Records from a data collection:
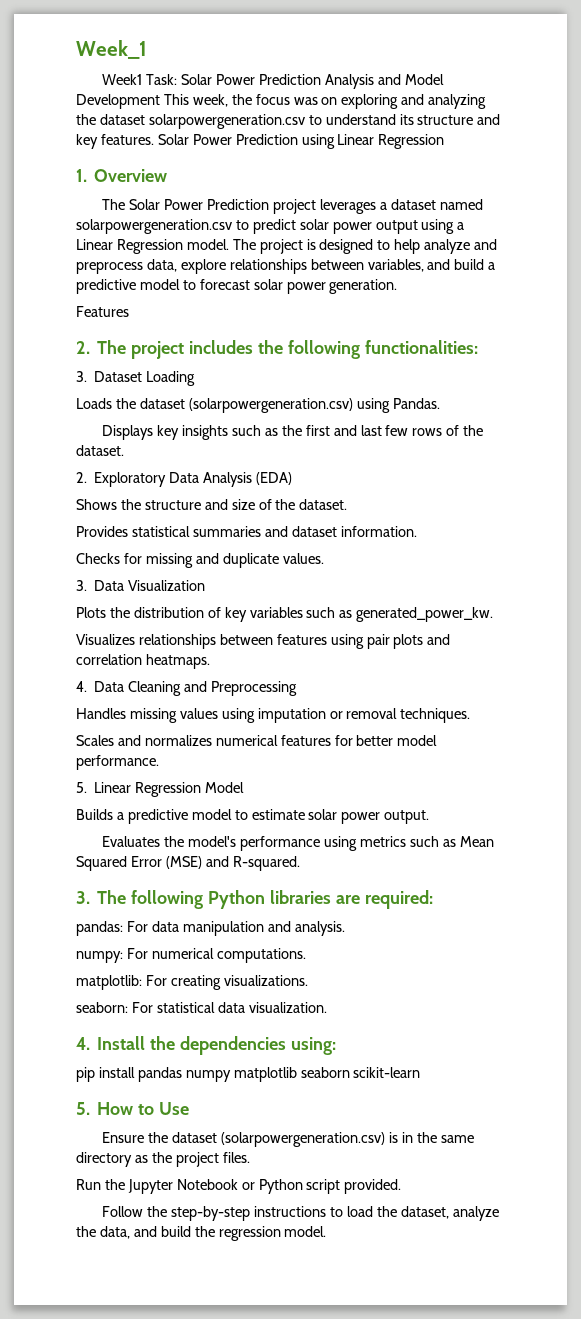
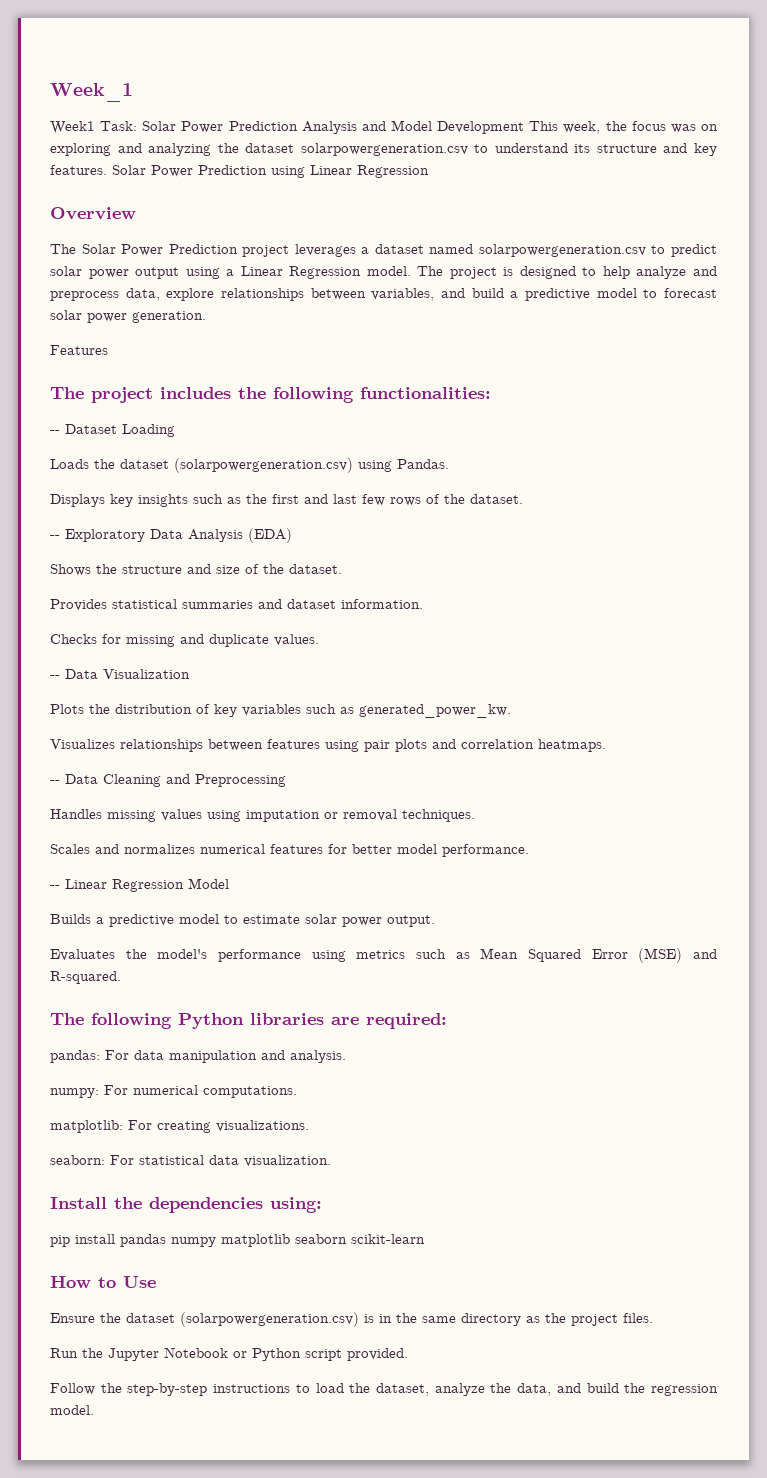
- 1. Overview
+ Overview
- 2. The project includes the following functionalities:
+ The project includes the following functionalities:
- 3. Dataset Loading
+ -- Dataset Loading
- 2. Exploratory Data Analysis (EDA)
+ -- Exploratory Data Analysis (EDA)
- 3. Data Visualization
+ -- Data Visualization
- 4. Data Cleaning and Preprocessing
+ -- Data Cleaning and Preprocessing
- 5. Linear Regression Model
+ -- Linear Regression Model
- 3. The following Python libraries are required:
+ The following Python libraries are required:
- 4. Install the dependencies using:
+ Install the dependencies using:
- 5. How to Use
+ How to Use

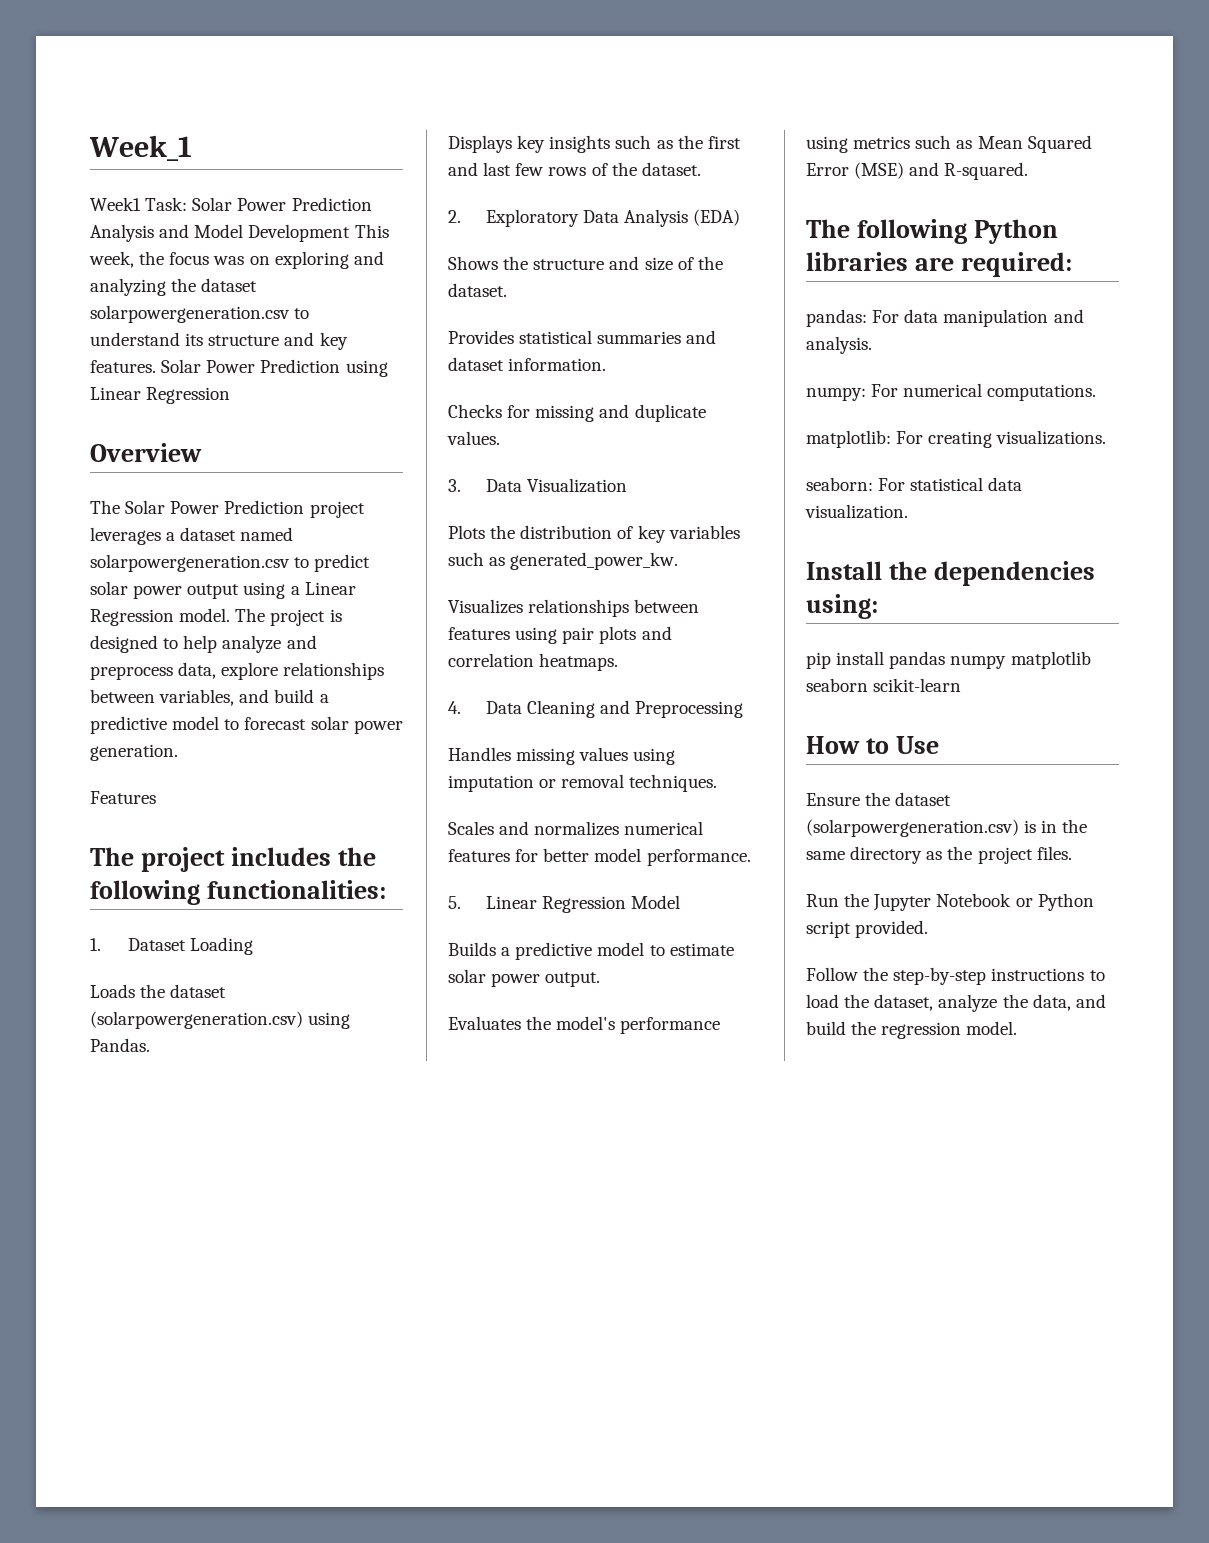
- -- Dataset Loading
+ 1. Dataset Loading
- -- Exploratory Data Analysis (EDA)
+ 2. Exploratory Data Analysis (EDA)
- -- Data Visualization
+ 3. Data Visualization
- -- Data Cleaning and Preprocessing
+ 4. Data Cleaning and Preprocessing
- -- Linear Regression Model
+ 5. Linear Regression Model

# Work instruction:
Lines with the word "Python": report how many there are in the entries, as a bare number.

# Output of the task:
2